** Opening DATA SECTION block **
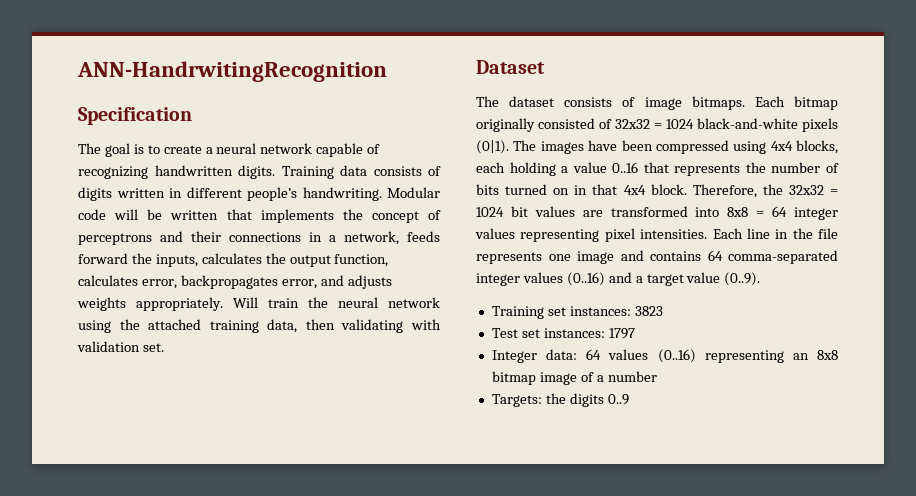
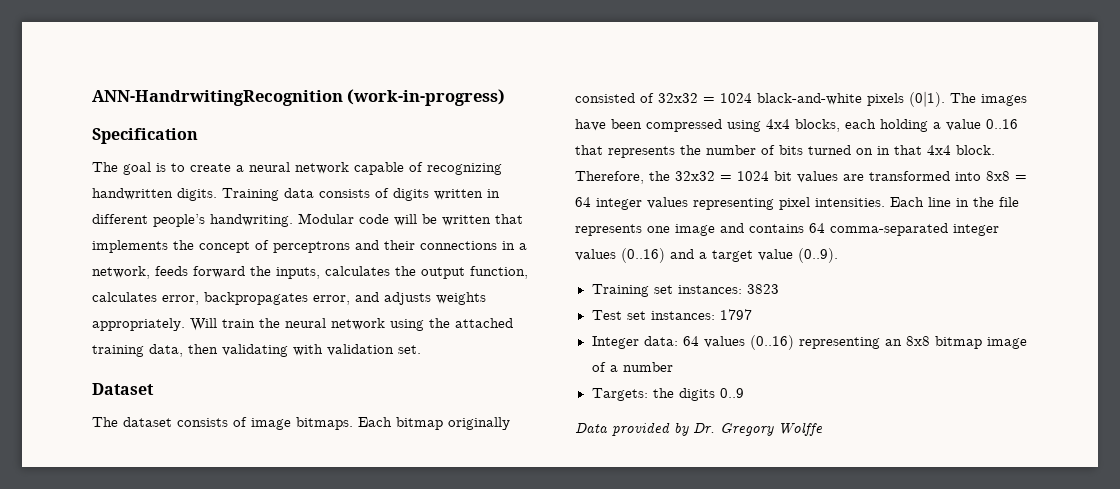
(387, 71) none -> [347,89,506,106] (work-in-progress)
(629, 399) none -> [575,422,823,436] // Data provided by Dr. Gregory Wolffe

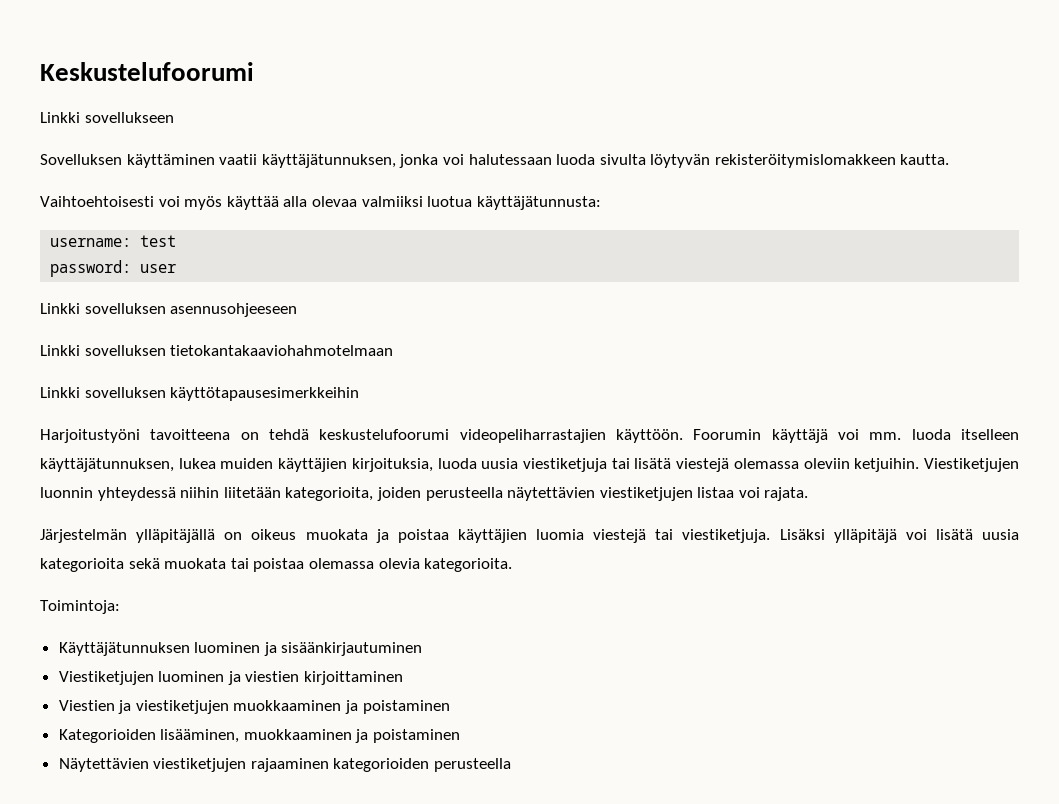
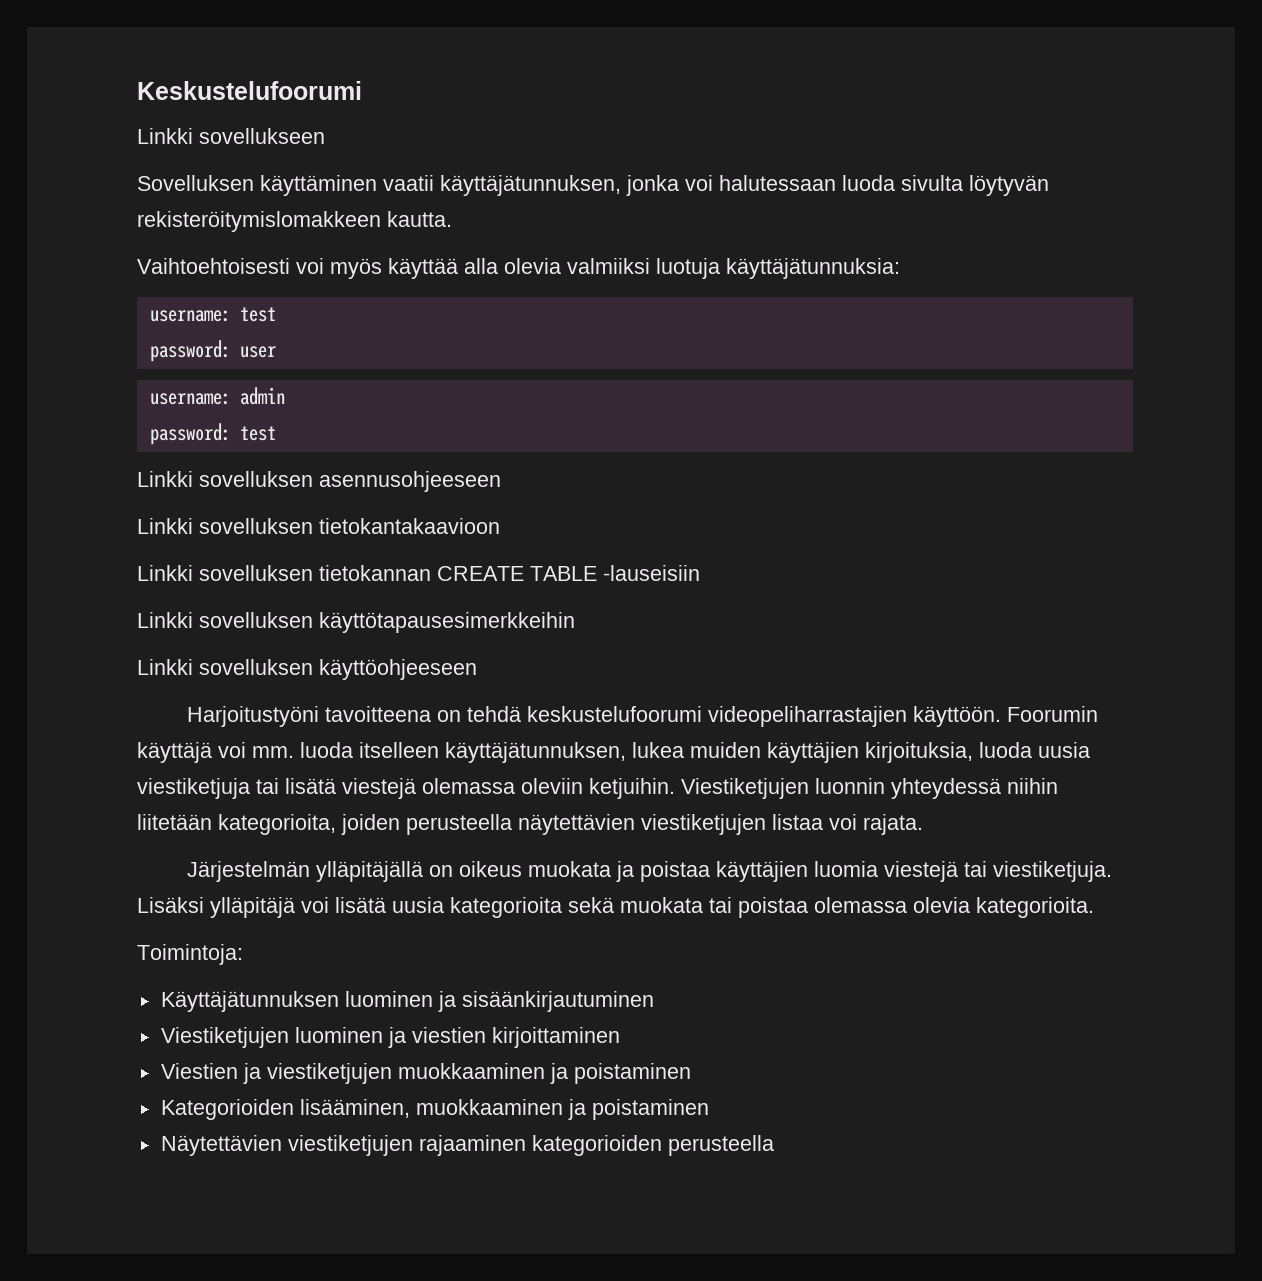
[311,196,601,210] olevaa valmiiksi luotua käyttäjätunnusta: -> [504,258,900,279] olevia valmiiksi luotuja käyttäjätunnuksia:
(177, 268) none -> [149,387,285,405] [149,423,276,445] // username: admin // password: test
[170,345,394,356] tietokantakaaviohahmotelmaan -> [319,518,500,534] [137,565,700,581] tietokantakaavioon // Linkki sovelluksen tietokannan CREATE TABLE -lauseisiin
(360, 394) none -> [137,659,477,680] // Linkki sovelluksen käyttöohjeeseen

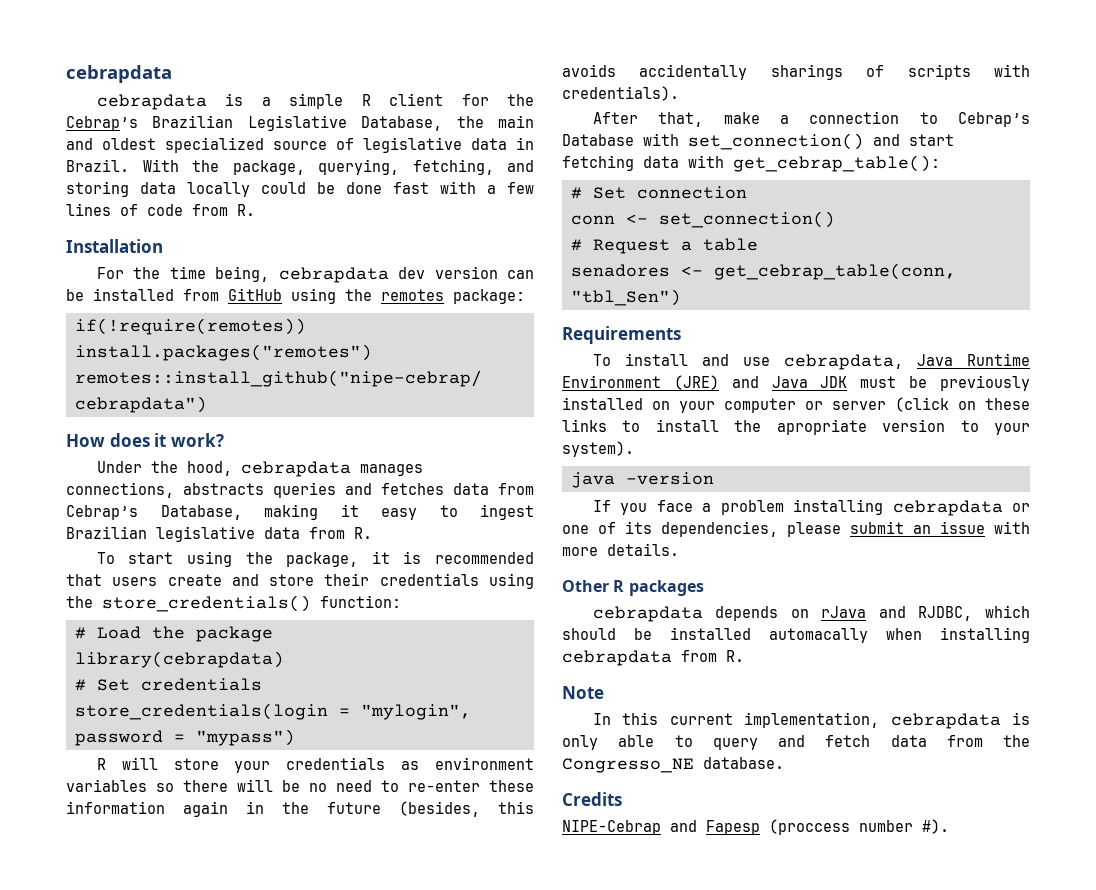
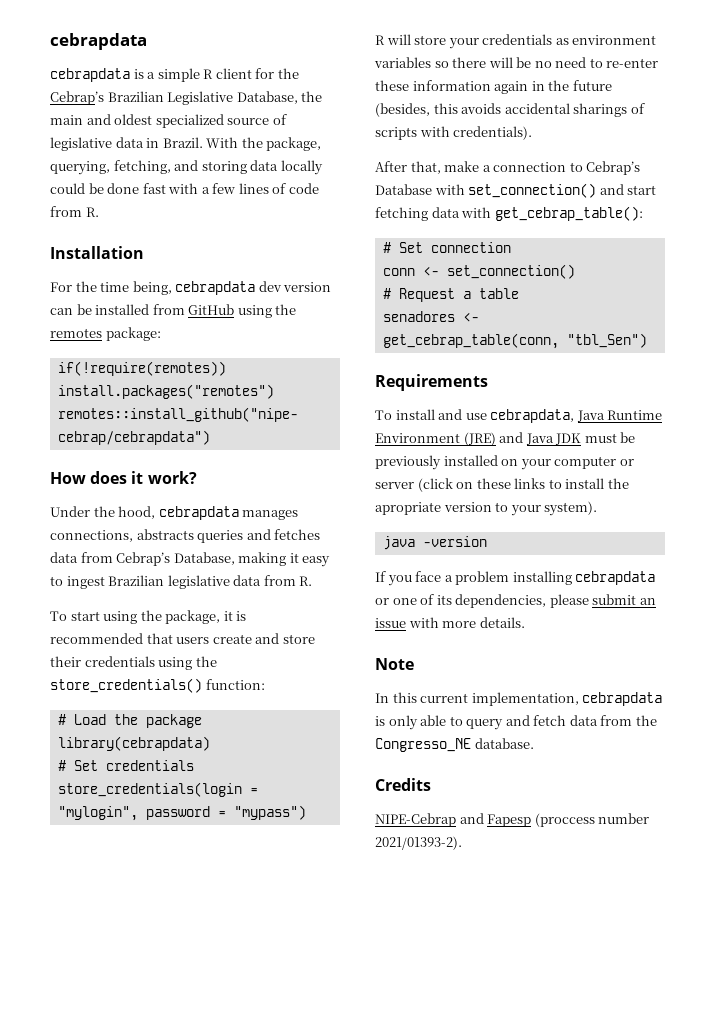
[639,64,748,80] accidentally -> [504,103,570,114] accidental
[562,580,704,596] [592,605,1030,622] [562,627,1030,643] [562,650,744,666] // Other R packages // cebrapdata depends on rJava and RJDBC, which should be installed automacally when installing cebrapdata from R. -> (525, 622) none
[922,819,949,834] #). -> [375,836,462,850] 2021/01393-2).

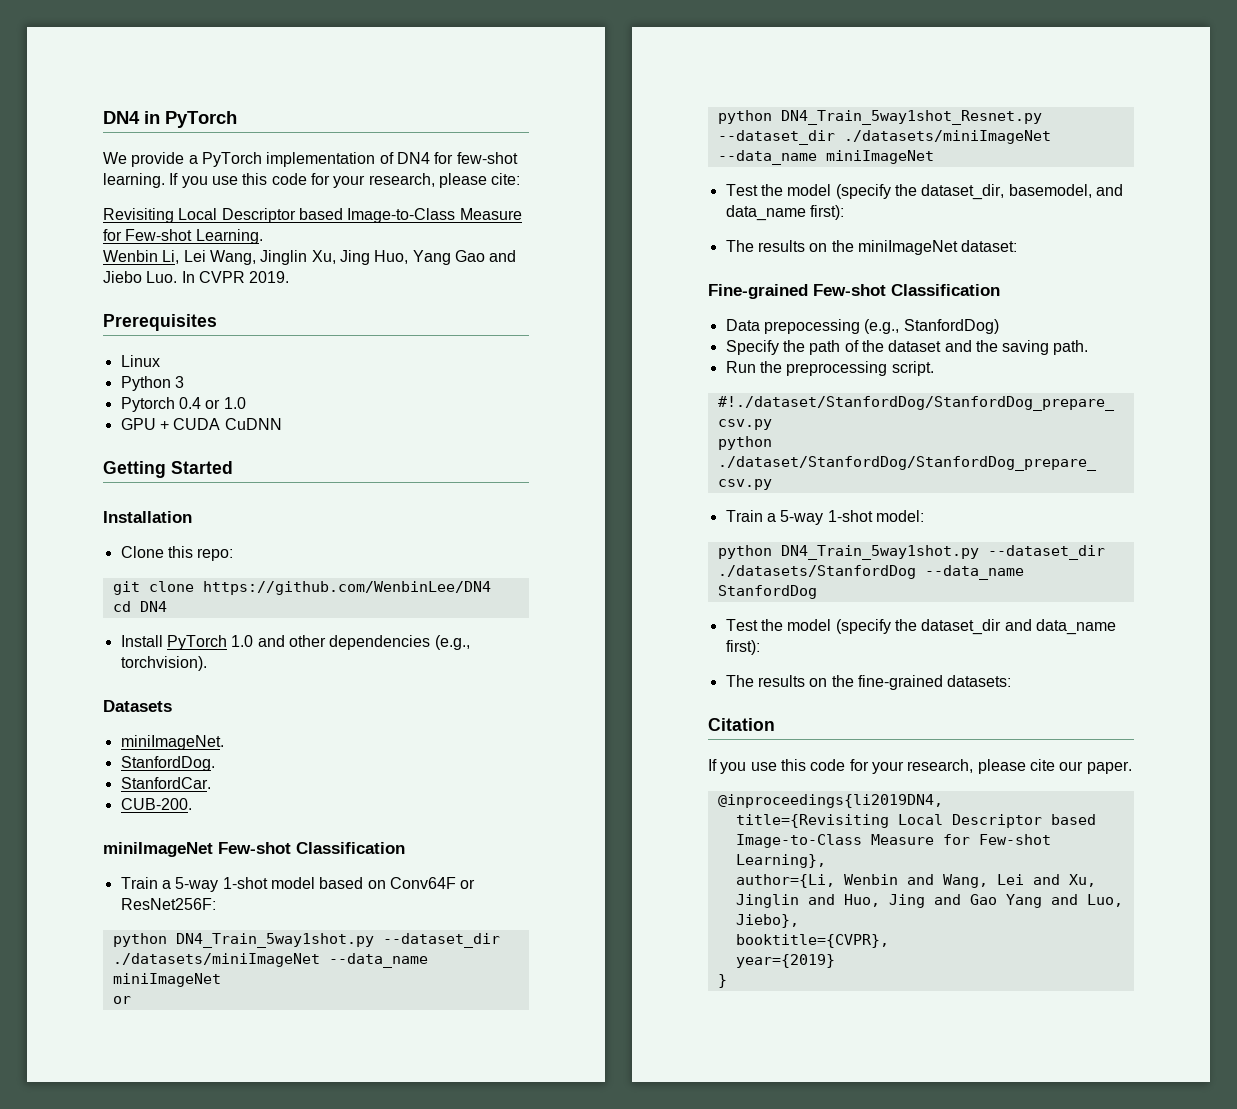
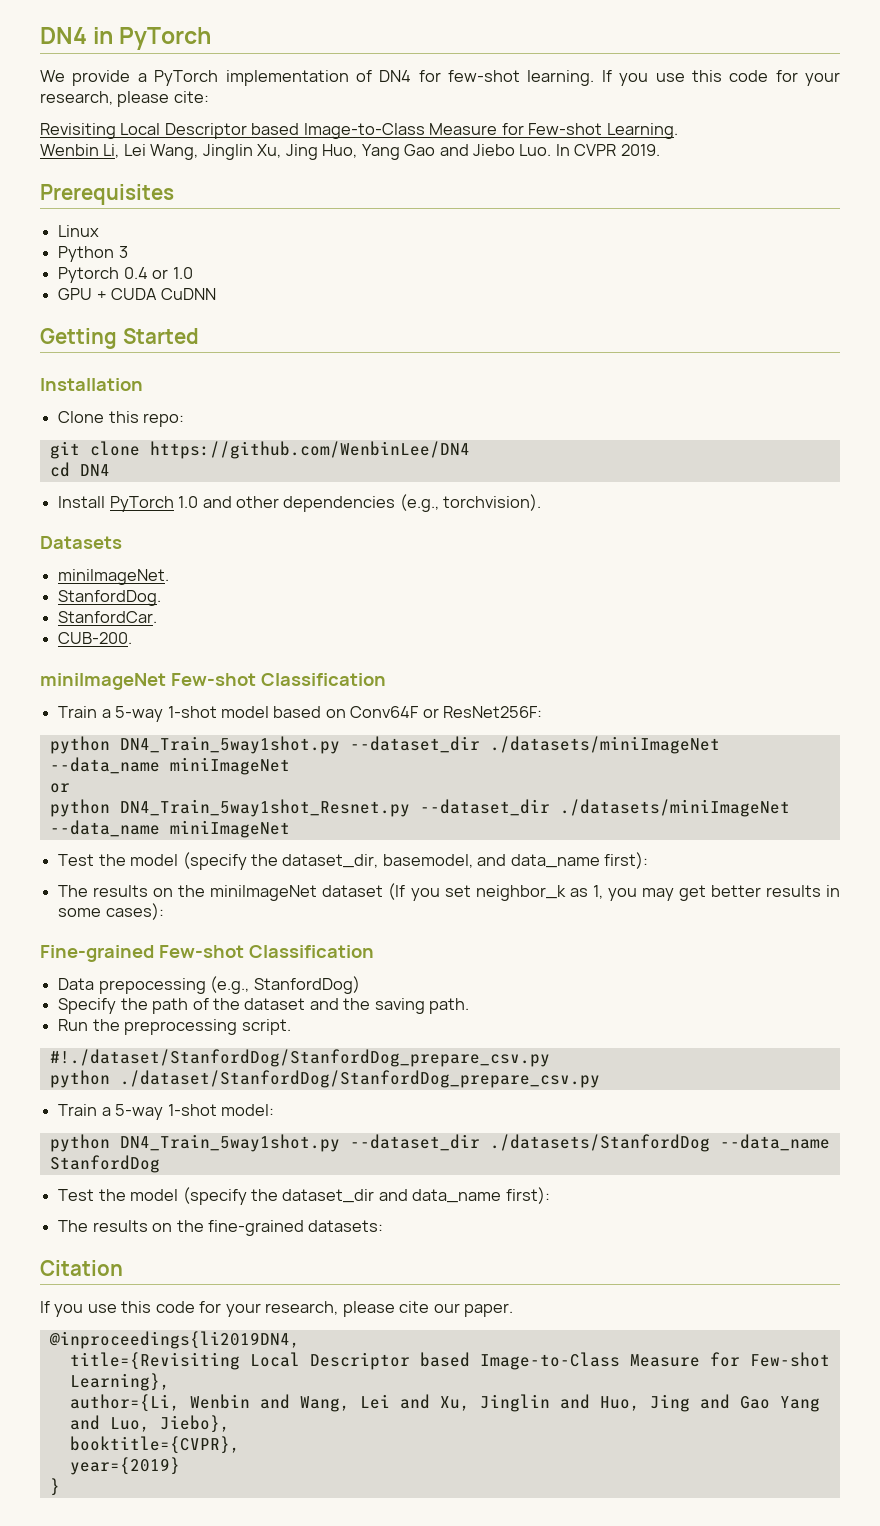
[961,240,1018,252] dataset: -> [322,883,840,901] [58,903,164,920] dataset (If you set neighbor_k as 1, you may get better results in some cases):

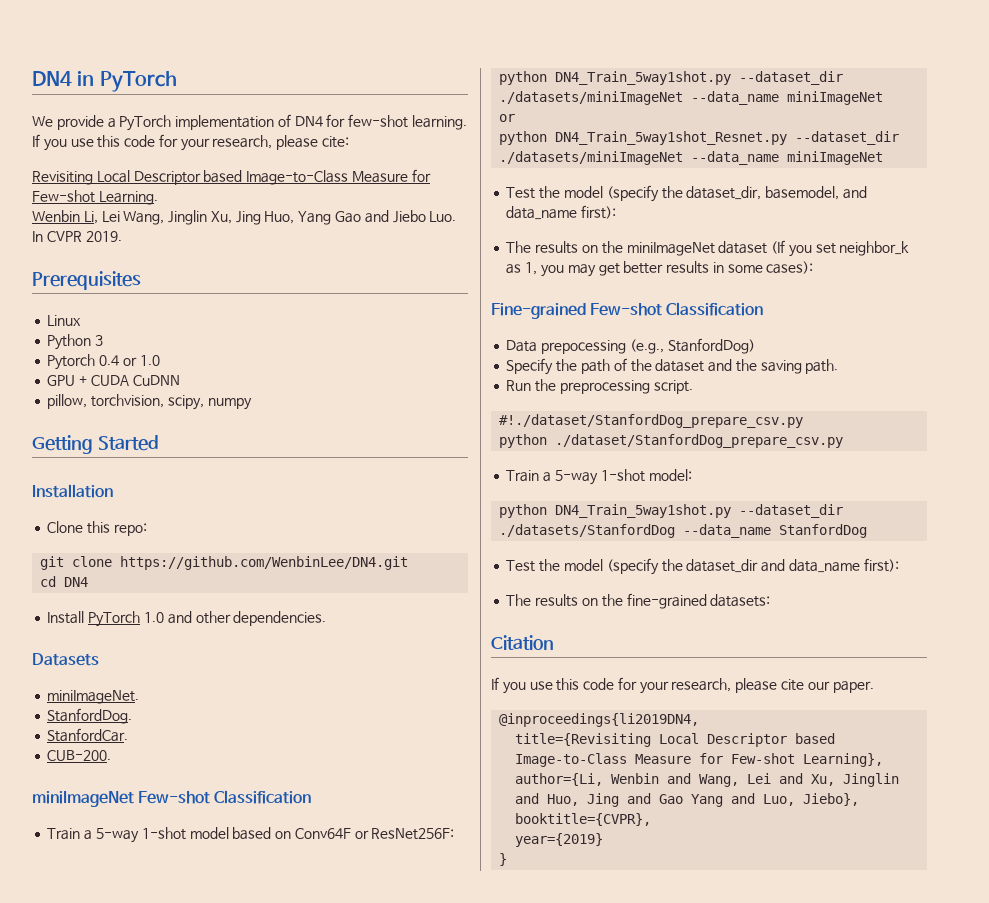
(216, 294) none -> [47,394,252,410] // pillow, torchvision, scipy, numpy
[149,441,470,459] https://github.com/WenbinLee/DN4 -> [120,556,409,570] https://github.com/WenbinLee/DN4.git
[283,494,542,512] dependencies (e.g., torchvision). -> [233,611,327,626] dependencies.
[49,1049,550,1067] [49,1070,600,1088] #!./dataset/StanfordDog/StanfordDog_prepare_csv.py // python ./dataset/StanfordDog/StanfordDog_prepare_csv.py -> [499,414,804,428] [499,434,844,448] #!./dataset/StanfordDog_prepare_csv.py // python ./dataset/StanfordDog_prepare_csv.py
** Closing DATA SECTION block **
The result should be every line that contains "torchvision", copied from the entries.

RESULT
(216, 294) none -> [47,394,252,410] // pillow, torchvision, scipy, numpy
[283,494,542,512] dependencies (e.g., torchvision). -> [233,611,327,626] dependencies.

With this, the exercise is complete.